Today has more love and goodness in it.
I. Will. Always. Take. That.
And now with my new schedule, Friday's are my actual Friday! My sweet friend Tania is coming to Bisbee for an overnighter tomorrow, and I do believe Elizabeth and I are gonna rope Tania into making homemade cheese puffs with us. Should be highlarious.
Fridays also mean a late start to work for me so I'm feeling rather luxurious with my 7am departure scheduled for work. I get my annual review at the job today... which should be very interesting. Maybe there is a small raise and who knows what the poor guy will try to tell me about my cranky behavior to some of my co-workers, I own it... I know it. I have no patience for bad/slacker work ethic. I wish he didn't either. But he's got to do it all in a way that works for him. Being upfront and nipping it in the bud is not his style. I am not paid to solve the problems there... my lesson is to learn how not to become a problem around feeling like I am on a rudderless ship.

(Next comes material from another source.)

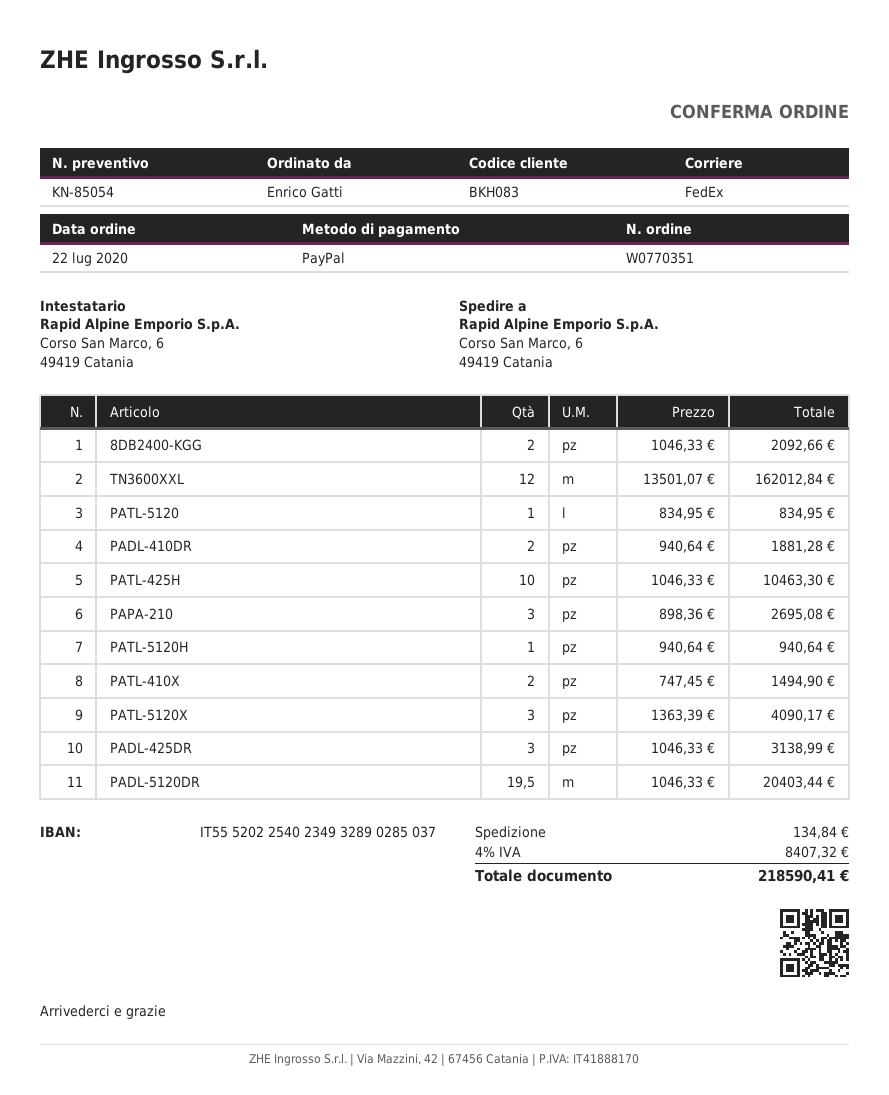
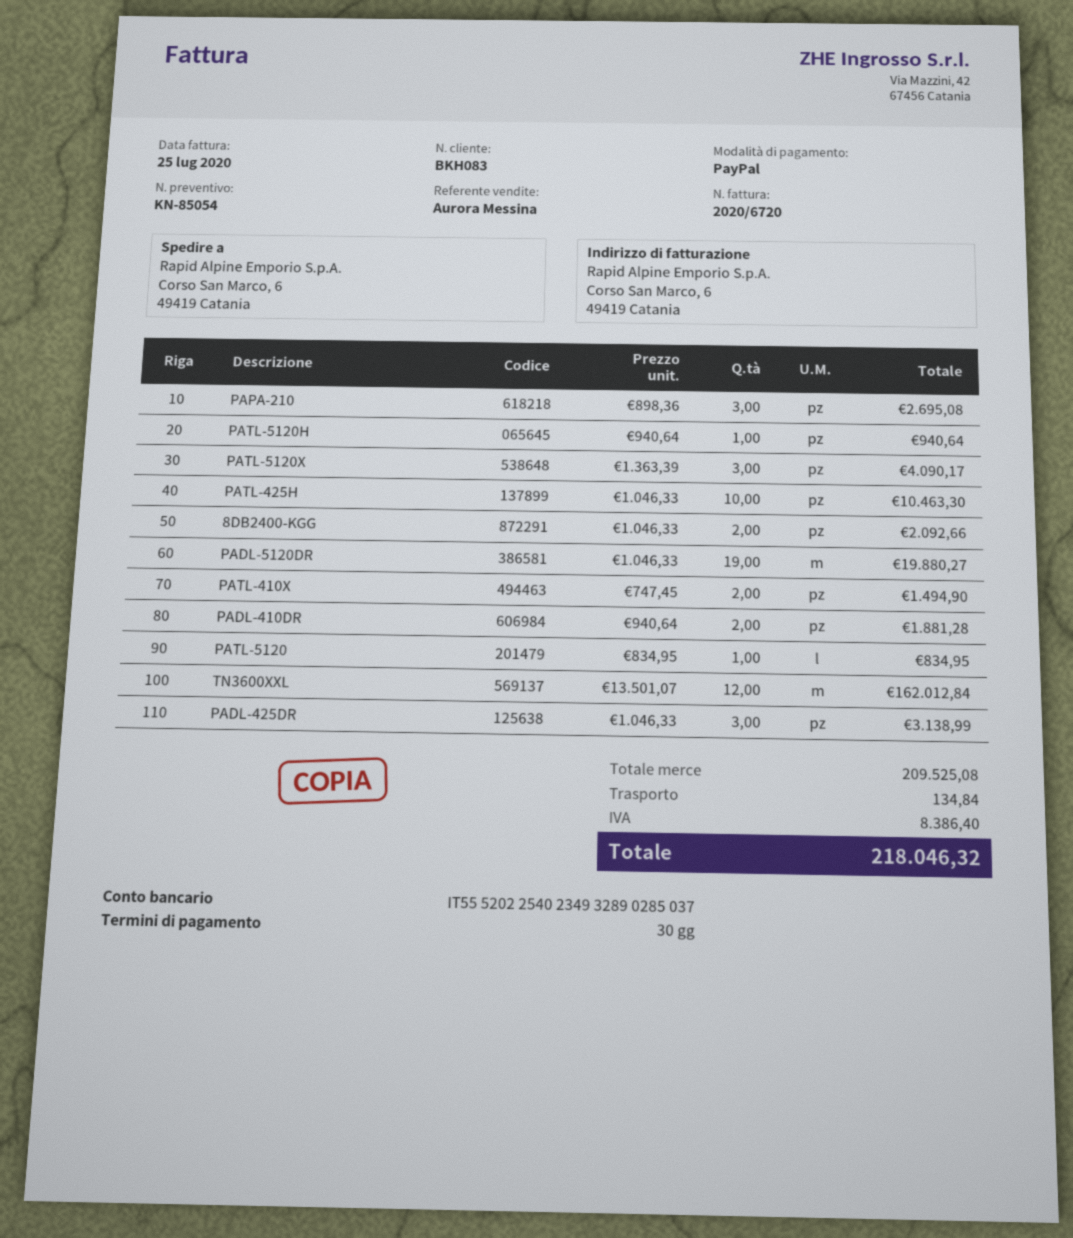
PADL-5120DR: 19.5 x 1046.33 = 20403.44 -> 19 x 1046.33 = 19880.27
tax: 8407.32 -> 8386.40
total: 218590.41 -> 218046.32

If there is one thing I have learned from the change in management at my job... it's that it's hard for me to work where I am not learning anything from the boss. But I can put that to use in getting myself knowledge elsewhere in other things. It can just be a job.
It's an experiment in how to show up and make a bit of a living without being attached. Not my usual, but I will take that on... I just want the love and goodness to flow.